Workplace Violence – How to Deal with a Disgruntled Ex-Employee

violence
You are an executive working intently in your office when your assistant calls and informs you that a disgruntled ex-employee has shown up at the facility with a weapon and is threatening violence.  Will you know what to do, or better yet, what not to do?

 

Workplace violence can be defined as any act that creates intimidating, hostile, and offensive or a threatening work environment through unwelcome words, actions or physical contact.  As we have seen on multiple occasions, workplace violence and active shooter occurrences have been on a steady incline in this country.  Are you and your company prepared?

There are two types of workplace violence that need to be taken into consideration. First is the external variety – criminal activity from a non-employee, client or customer.  Second is the internal variety of a problem employee, employee personal relationship, hostile individual due to disciplinary actions or a facility closing.  Be prepared by taking some very easy measures:

  • Have a  written policy that is known throughout your organization
  • Take the position of ‘no tolerance’ for this activity
  • Train employees and provide ongoing training
  • Make sure your plan protects first, then concentrates on compliance
  • Understand and effectively communicate the legal implications

The potential deadly situations are reasonably foreseeable and this should be the standard used for compliance and determination of liability. Understand what data you need to assist in the prevention of workplace violence.  You not only have a legal responsibility but the obligation to your workforce.  Negligent hiring, high-risk terminations, retention, security, and poor training open you and your organization to the possibility of a workplace violence incident.  Human resources plays a key role in your workplace violence plan through effective pre-employment screening, establishing discrete communications channels, an Employee Assistance Program and coordination with your security personnel regarding response plans.
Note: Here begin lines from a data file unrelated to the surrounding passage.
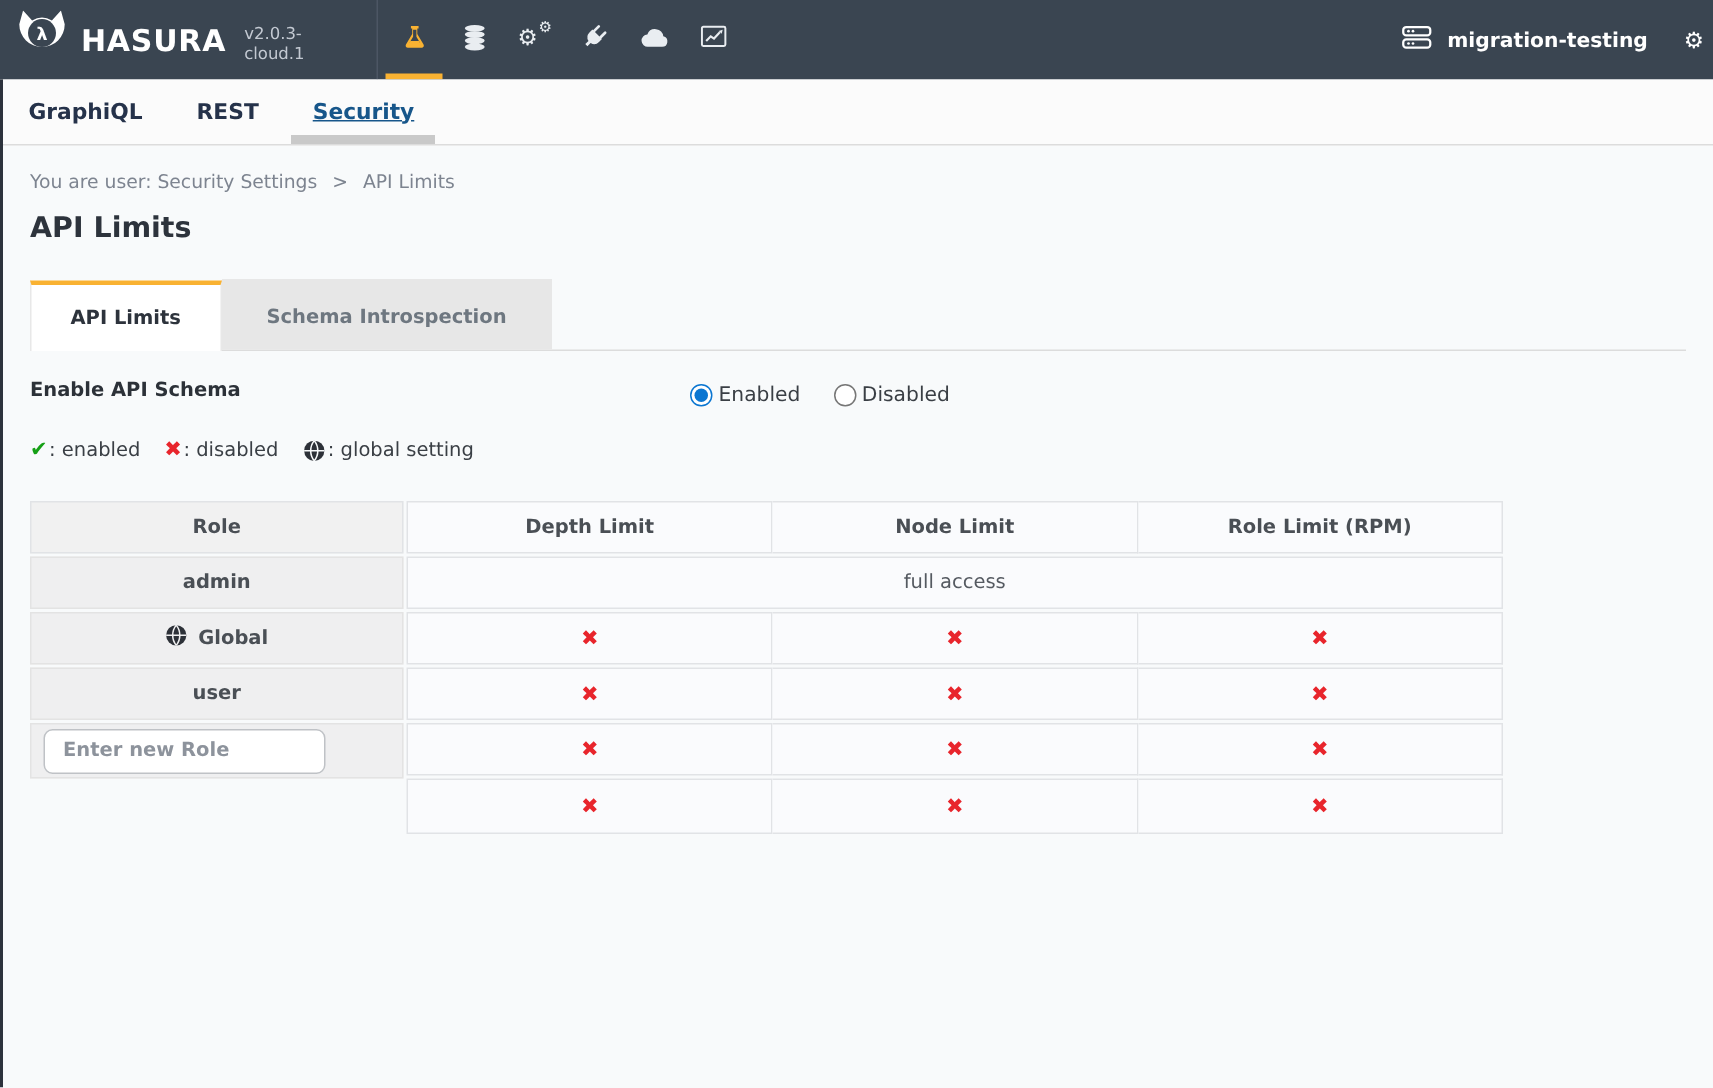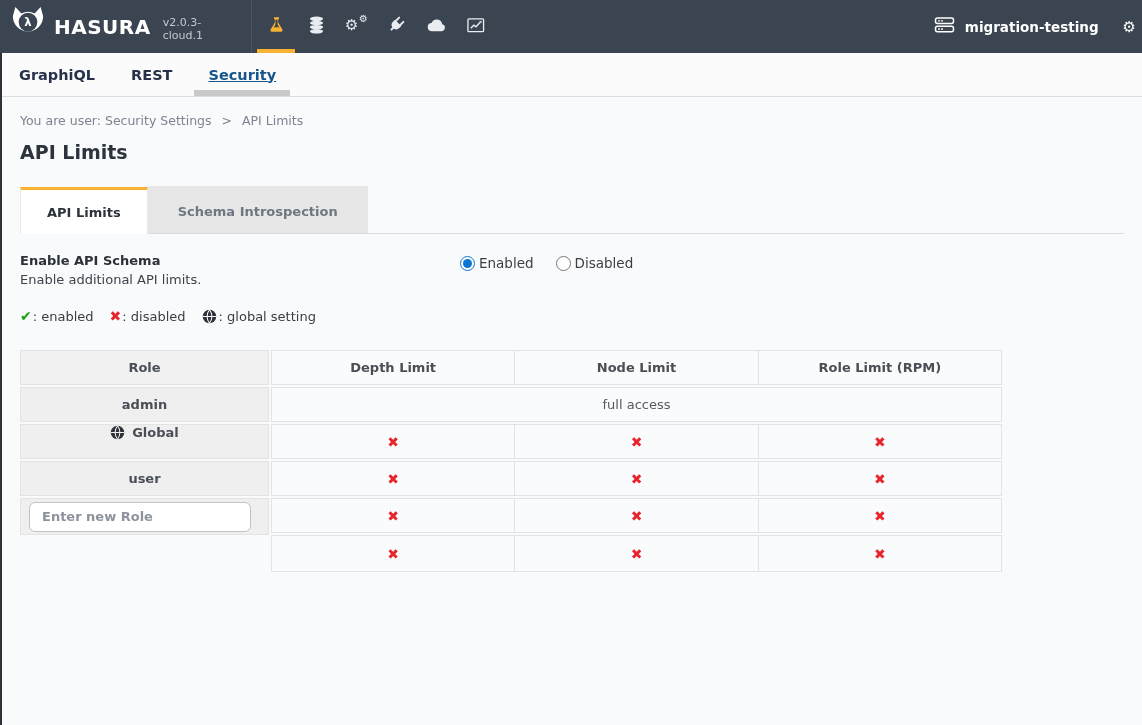--- a/index.html
+++ b/index.html
@@ -70,23 +70,23 @@
   .data-col { flex:1; margin-left:2px; }
   .t-row { margin-bottom:2px; }
   .cell { height:35px; display:flex; align-items:center; justify-content:center; border:1px solid #e1e3e6; }
   .role-cell { background:#efeff0; font-weight:700; color:#4a4f55; border-color:#e3e3e3; }
   .head-cell { background:#f1f1f1; font-weight:700; color:#4a4f55; }
   .data-row { display:flex; }
   .data-row .cell { flex:1; background:#fafbfd; }
   .data-row .cell + .cell { border-left:none; }
   .full-access { color:#555a61; }
   .xmark { color:#e8252c; font-weight:700; font-size:14px; }
-  .globe-cell { display:flex; align-items:flex-start; gap:7px; }
+  .globe-cell { display:flex; align-items:center; gap:7px; }
   .role-input-wrap { background:#efeff0; border:1px solid #e3e3e3; height:37px; display:flex; align-items:center; padding-left:8px; }
-  .role-input { width:222px; height:30px; border:1px solid #bfc2c6; border-radius:6px; padding:0 12px; font-family:inherit; font-size:13px; font-weight:600; color:#ef4444; background:#fff; outline:none; }
+  .role-input { width:188px; height:30px; border:1px solid #bfc2c6; border-radius:6px; padding:0 12px; font-family:inherit; font-size:13px; font-weight:600; color:#ef4444; background:#fff; outline:none; }
   .role-input::placeholder { color:#8d939c; font-weight:600; }
 </style>
 </head>
 <body>
 
 <div class="navbar">
   <div class="brand">
     <span class="brand-logo">
       <svg width="36" height="33" viewBox="0 0 36 34">
         <path d="M5 0l6.2 6.8a13.6 13.6 0 0 1 13.6 0L31 0l2.6 9.5a14.3 14.3 0 1 1-31.2 0z" fill="#ffffff"></path>
@@ -189,21 +189,20 @@
     <div class="page-title">API Limits</div>
 
     <div class="tabs-bar">
       <div class="tab active">API Limits</div>
       <div class="tab inactive">Schema Introspection</div>
     </div>
 
     <div class="setting-row">
       <div class="setting-left">
         <div class="setting-label">Enable API Schema</div>
-        <div class="setting-desc">Enable additional API limits.</div>
       </div>
       <div class="radio-group">
         <label class="radio-opt">
           <input type="radio" name="apiLimits" checked="" style="">
           <span>Enabled</span>
         </label>
         <label class="radio-opt">
           <input type="radio" name="apiLimits" style="">
           <span>Disabled</span>
         </label>

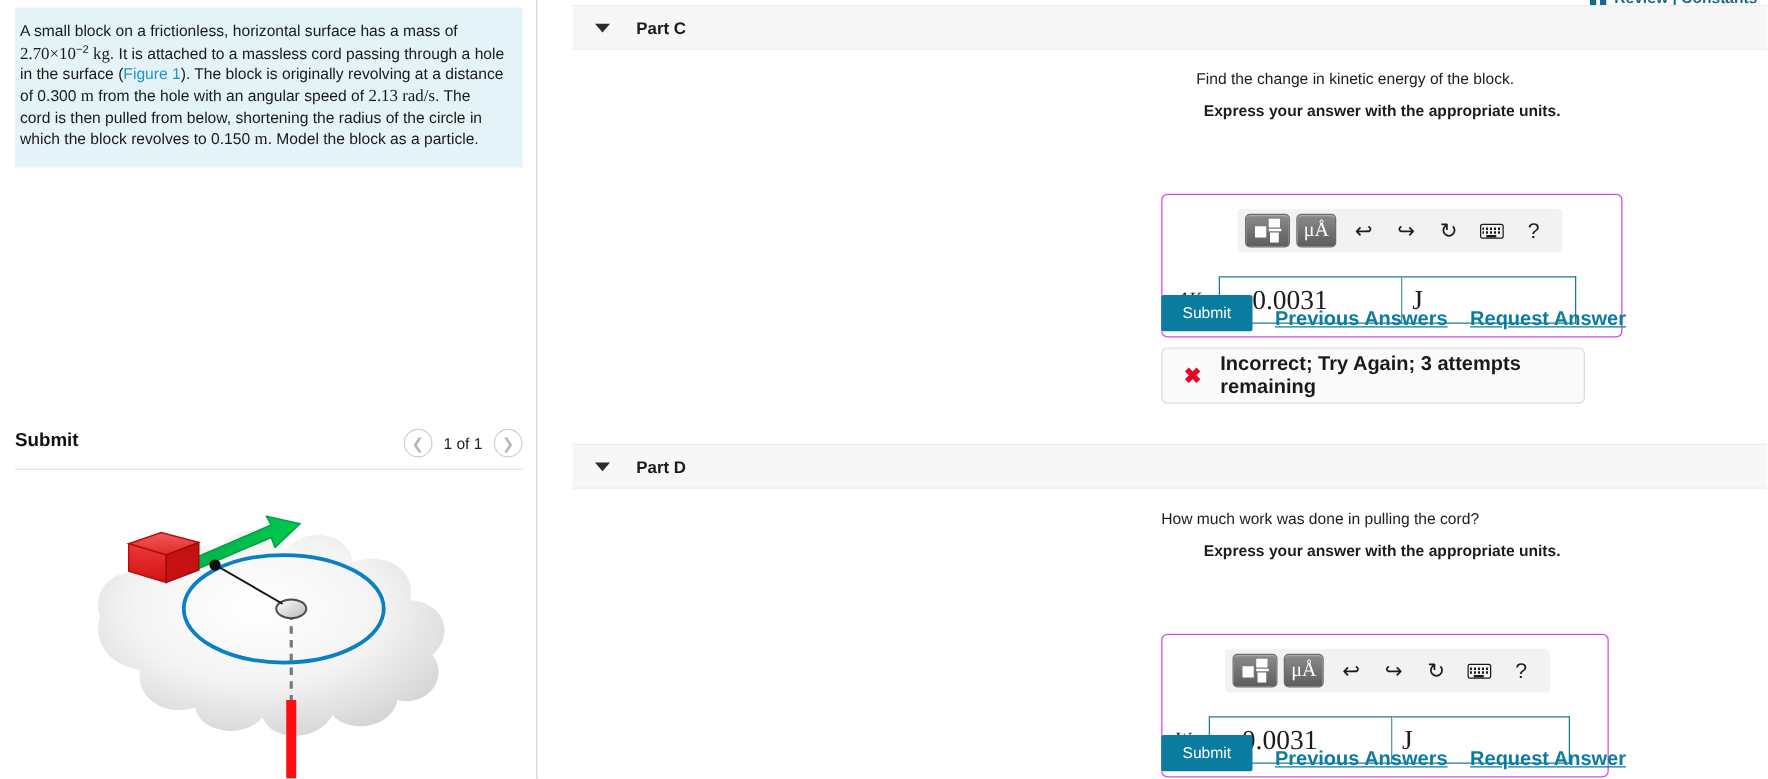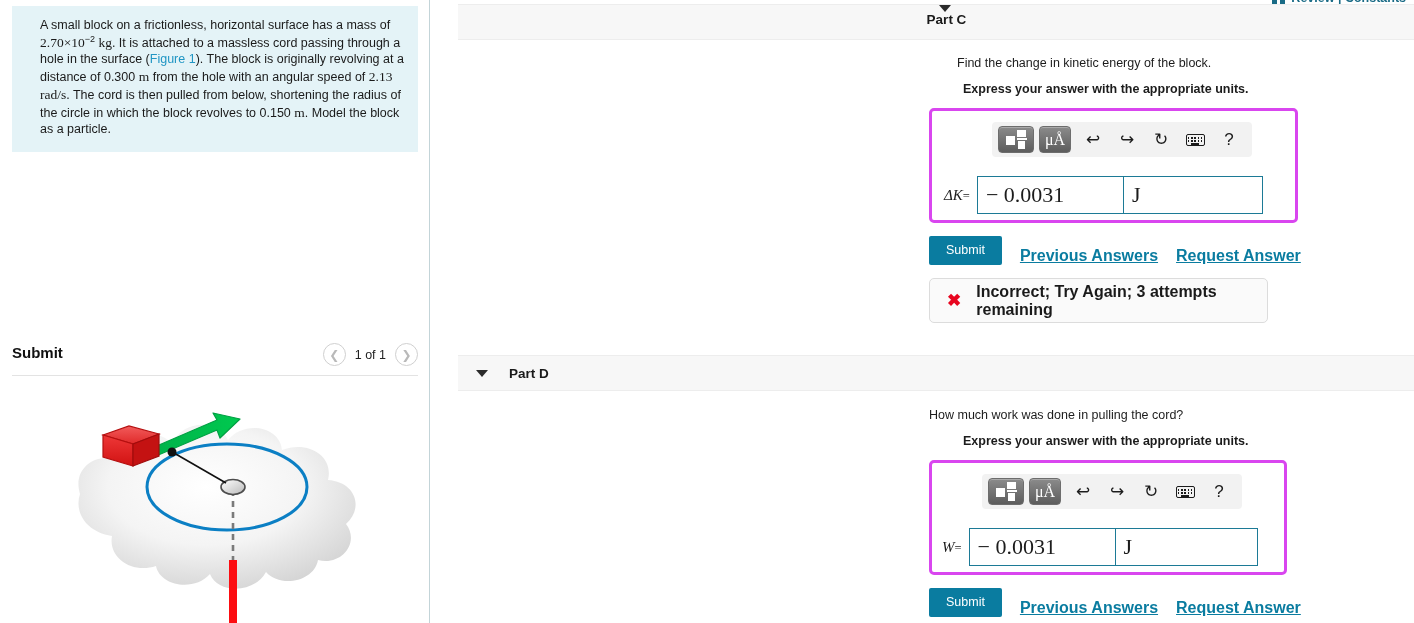--- a/index.html
+++ b/index.html
@@ -16,21 +16,21 @@
   .left-pane {
     position: absolute; left: 0; top: 0;
     width: 430px; height: 623px;
     background: #fff;
     border-right: 1px solid #c3d4d8;
   }
   .problem-box {
     position: absolute; left: 12px; top: 6px;
     width: 406px;
     background: #e4f3f7;
-    padding: 11px 14px 14px 28px;
+    padding: 11px 14px 14px 4px;
     color: #1a1a1a;
     font-size: 12.5px;
     line-height: 1.32;
   }
   .problem-box p { margin: 0; }
   .mathy { font-family: "Liberation Serif", serif; font-size: 13.5px; }
   .figlink { color: #2196c4; text-decoration: none; }
   sup.exp { font-size: 9px; vertical-align: super; }
 
   .figure-header {
@@ -97,22 +97,23 @@
   }
 
   .prompt {
     position: absolute; left: 498px; font-size: 12.5px; color: #1c1c1c;
   }
   .prompt-bold { font-weight: bold; padding-left: 34px; }
 
   
   .answer-card {
     position: absolute;
-    border: 3px solid #d946ef; border-radius: 5px;
+    border: 1px solid #d946ef; border-radius: 5px;
     background: #fff;
+    margin-top: 47px;
   }
   .mathbar {
     position: absolute;
     background: #f2f2f2; border-radius: 4px;
     display: flex; align-items: center; gap: 0px;
     padding: 4px 6px;
   }
   .mb-btn {
     width: 36px; height: 27px; border-radius: 4px;
     background: linear-gradient(#8b8b8b, #5d5d5d);
@@ -269,21 +270,21 @@
     </div>
   </div>
 
   <div class="right-pane">
 
     <div class="review-bar">
       <span class="review-icon"></span>
       <span>Review | Constants</span>
     </div>
 
-    <div class="part-header" style="top:4px;flex-direction:column;">
+    <div class="part-header" style="top:4px;">
       <span class="part-caret"></span>
       <span class="part-label">Part C</span>
     </div>
 
     <div class="prompt" style="top:56px;margin-left:28px;">Find the change in kinetic energy of the block.</div>
     <div class="prompt prompt-bold" style="top:82px;">Express your answer with the appropriate units.</div>
 
     <div class="answer-card" style="left:498px; top:108px; width:369px; height:115px;">
       <div class="mathbar" style="left:60px; top:11px;">
         <div class="mb-btn">

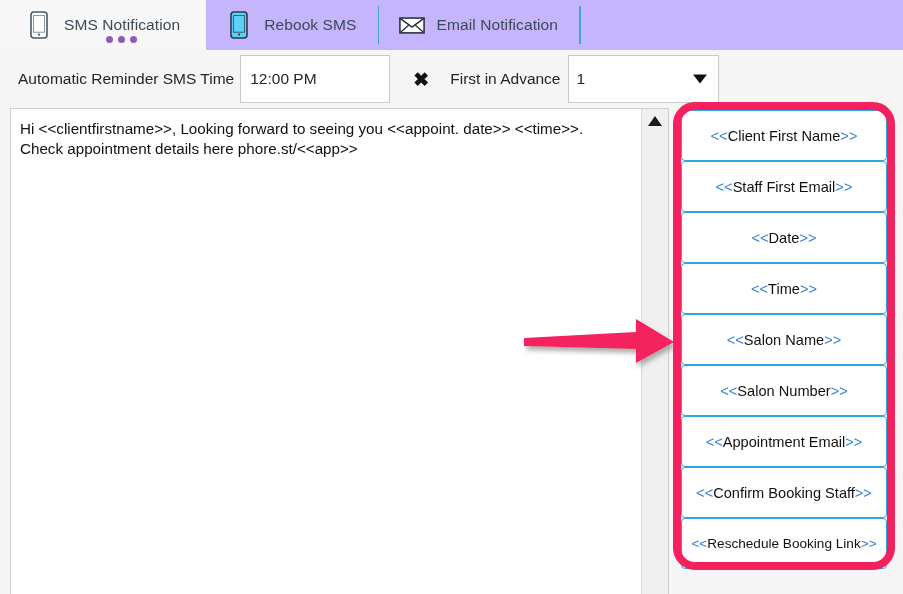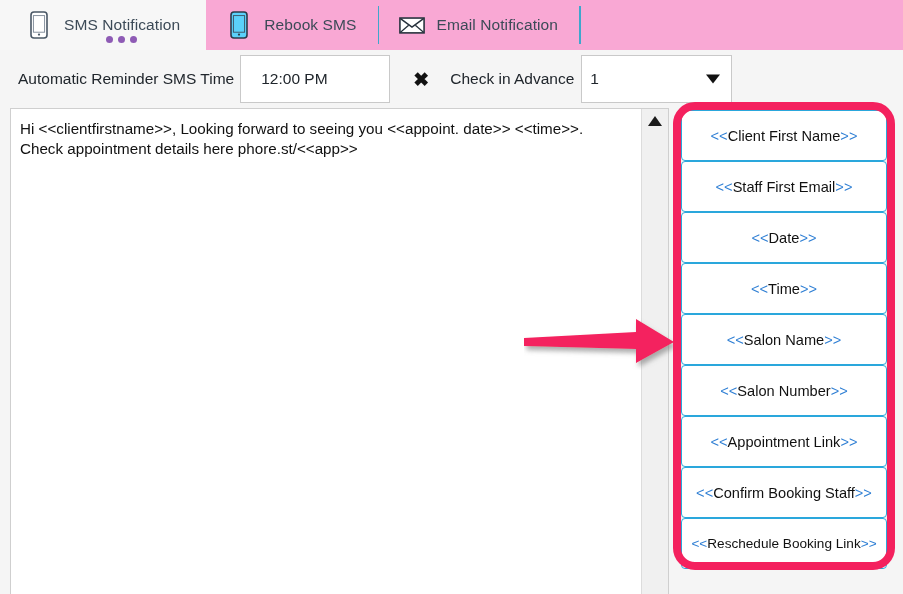--- a/index.html
+++ b/index.html
@@ -21,21 +21,21 @@
     height: 594px;
     background: #f5f5f5;
   }
 
   
   .tabbar {
     position: absolute;
     left: 0; top: 0;
     width: 903px;
     height: 50px;
-    background: #f9a8d4;
+    background: #c4b5fd;
     display: flex;
     align-items: stretch;
     box-sizing: border-box;
   }
   .tab {
     position: relative;
     display: flex;
     align-items: center;
     box-sizing: border-box;
     padding: 0 22px 0 20px;
@@ -123,21 +123,21 @@
   .time-input {
     box-sizing: border-box;
     width: 150px;
     height: 48px;
     margin-left: 6px;
     border: 1px solid #c9c9c9;
     background: #ffffff;
     font-family: "Liberation Sans", sans-serif;
     font-size: 15.5px;
     color: #20262c;
-    padding: 0 20px;
+    padding: 0 9px;
     outline: none;
     border-radius: 0;
   }
 
   .clear-btn {
     margin-left: 18px;
     margin-right: 16px;
     width: 26px;
     height: 26px;
     display: flex;
@@ -338,21 +338,21 @@
   </div>
 
   <div class="settings-row">
 
     <span class="setting-label" id="label-reminder-time">Automatic Reminder SMS Time</span>
 
     <input class="time-input" type="text" value="12:00 PM" style="">
 
     <span class="clear-btn">✖</span>
 
-    <span class="setting-label">Check in Advance</span>
+    <span class="setting-label">First in Advance</span>
 
     <div class="days-select-wrap">
       <div class="days-select">
         <span>1</span>
       </div>
       <span class="days-caret"></span>
     </div>
   </div>
 
   <div class="message-box">
@@ -407,21 +407,21 @@
     </div>
 
     <div class="token-btn">
       <span class="chev">&lt;&lt;</span>
         <span class="inner">Salon Number</span>
         <span class="chev">&gt;&gt;</span>
     </div>
 
     <div class="token-btn">
       <span class="chev">&lt;&lt;</span>
-        <span class="inner">Appointment Link</span>
+        <span class="inner">Appointment Email</span>
         <span class="chev">&gt;&gt;</span>
     </div>
 
     <div class="token-btn">
       <span class="chev">&lt;&lt;</span>
         <span class="inner">Confirm Booking Staff</span>
         <span class="chev">&gt;&gt;</span>
     </div>
 
     <div class="token-btn tight">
Do not allow yourself to make these five critical mistakes:

  • Denial and avoidance
  • Not having a threat response plan
  • Acting too hastily
  • Lack of total workforce participation
  • Insufficient assessment process

Coordinate a case assessment team and make sure they understand their purpose, make-up, objectives, and documentation measures.  The need to recognize the behavioral warning signs that signal potential trouble and that evaluation of behavior is not ‘profiling’.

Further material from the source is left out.